[<prev] [next>] [<thread-prev] [thread-next>] [day] [month] [year] [list]
Message-ID: <990ce9cf-0e48-432c-a29f-0bd1704eede4@redhat.com>
Date: Thu, 12 Jun 2025 09:18:53 +0200
From: David Hildenbrand <david@...hat.com>
To: Dan Williams <dan.j.williams@...el.com>,
Alistair Popple <apopple@...dia.com>
Cc: linux-kernel@...r.kernel.org, linux-mm@...ck.org, nvdimm@...ts.linux.dev,
linux-cxl@...r.kernel.org, Andrew Morton <akpm@...ux-foundation.org>,
Lorenzo Stoakes <lorenzo.stoakes@...cle.com>,
"Liam R. Howlett" <Liam.Howlett@...cle.com>, Vlastimil Babka
<vbabka@...e.cz>, Mike Rapoport <rppt@...nel.org>,
Suren Baghdasaryan <surenb@...gle.com>, Michal Hocko <mhocko@...e.com>,
Zi Yan <ziy@...dia.com>, Baolin Wang <baolin.wang@...ux.alibaba.com>,
Nico Pache <npache@...hat.com>, Ryan Roberts <ryan.roberts@....com>,
Dev Jain <dev.jain@....com>, Oscar Salvador <osalvador@...e.de>,
marc.herbert@...ux.intel.com
Subject: Re: [PATCH v2 0/3] mm/huge_memory: vmf_insert_folio_*() and
vmf_insert_pfn_pud() fixes
On 12.06.25 06:20, Dan Williams wrote:
> Alistair Popple wrote:
>> On Wed, Jun 11, 2025 at 02:06:51PM +0200, David Hildenbrand wrote:
>>> This is v2 of
>>> "[PATCH v1 0/2] mm/huge_memory: don't mark refcounted pages special
>>> in vmf_insert_folio_*()"
>>> Now with one additional fix, based on mm/mm-unstable.
>>>
>>> While working on improving vm_normal_page() and friends, I stumbled
>>> over this issues: refcounted "normal" pages must not be marked
>>> using pmd_special() / pud_special().
>>>
>>> Fortunately, so far there doesn't seem to be serious damage.
>>>
>>> I spent too much time trying to get the ndctl tests mentioned by Dan
>>> running (.config tweaks, memmap= setup, ... ), without getting them to
>>> pass even without these patches. Some SKIP, some FAIL, some sometimes
>>> suddenly SKIP on first invocation, ... instructions unclear or the tests
>>> are shaky. This is how far I got:
>>
>> FWIW I had a similar experience, although I eventually got the FAIL cases below
>> to pass. I forget exactly what I needed to tweak for that though :-/
>
> Add Marc who has been working to clean the documentation up to solve the
> reproducibility problem with standing up new environments to run these
> tests.
I was about to send some doc improvements myself, but I didn't manage to
get the tests running in the first place ... even after trying hard :)

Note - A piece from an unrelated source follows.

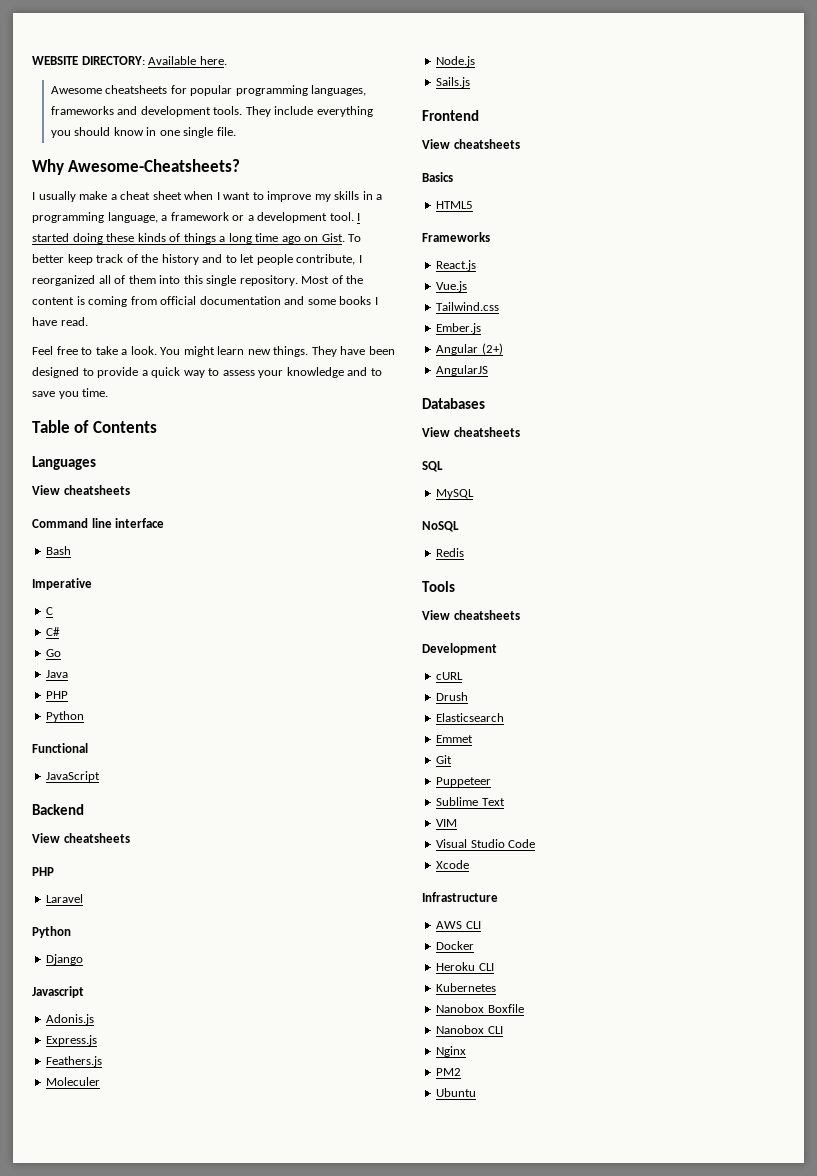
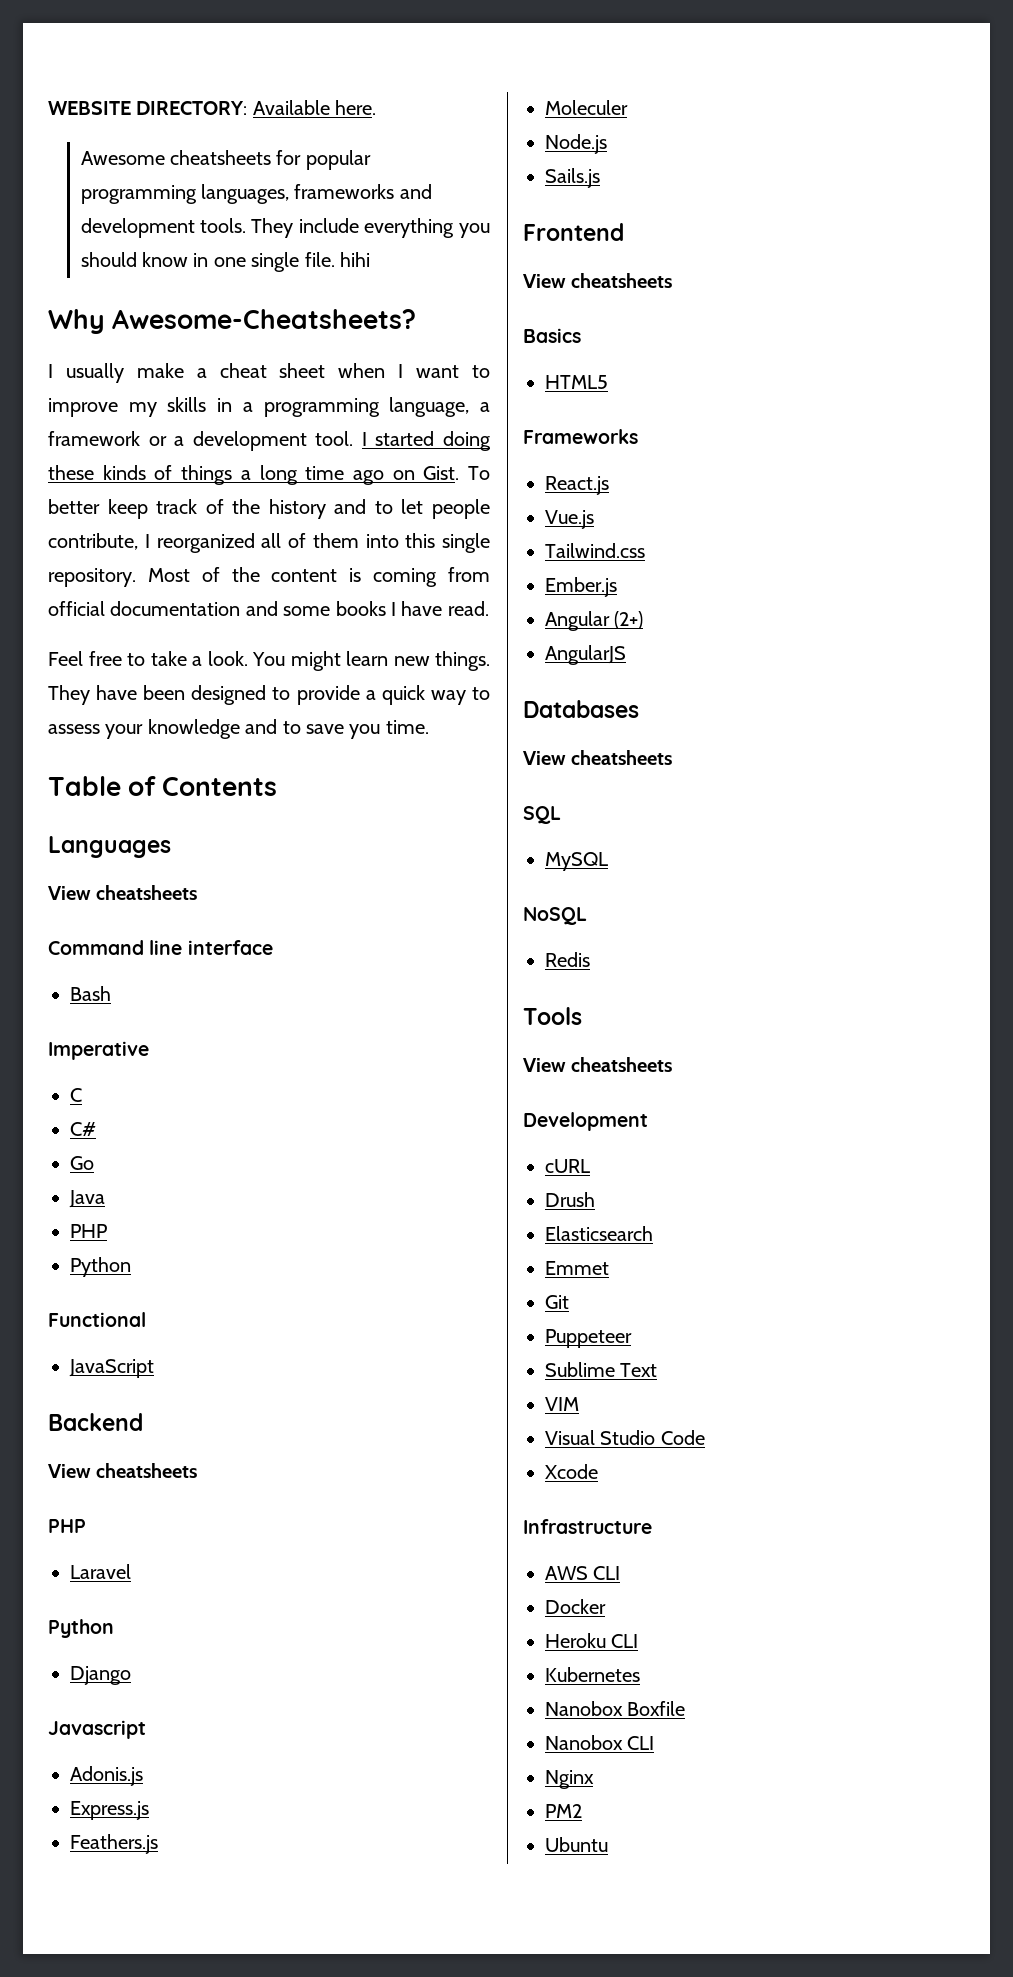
(236, 131) none -> [340,252,371,267] hihi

I think there is also one issue with a test that requires you to
actually install ndctl ... and some tests seem to temporarily fail with
weird issues regarding "file size problems with /proc/kallsyms",
whereby, ... there are no such file size problems :)
All a bit shaky. The "memmap=" stuff is not documented anywhere for the
tests, which is required for some tests I think. Maybe it should be
added, not sure how big of an area we actually need, though.
>
> http://lore.kernel.org/20250521002640.1700283-1-marc.herbert@linux.intel.com
>
I think I have CONFIG_XFS_FS=m (instead of y) and CONFIG_DAX=y (instead
of =m), and CONFIG_NFIT_SECURITY_DEBUG not set (instead of =y).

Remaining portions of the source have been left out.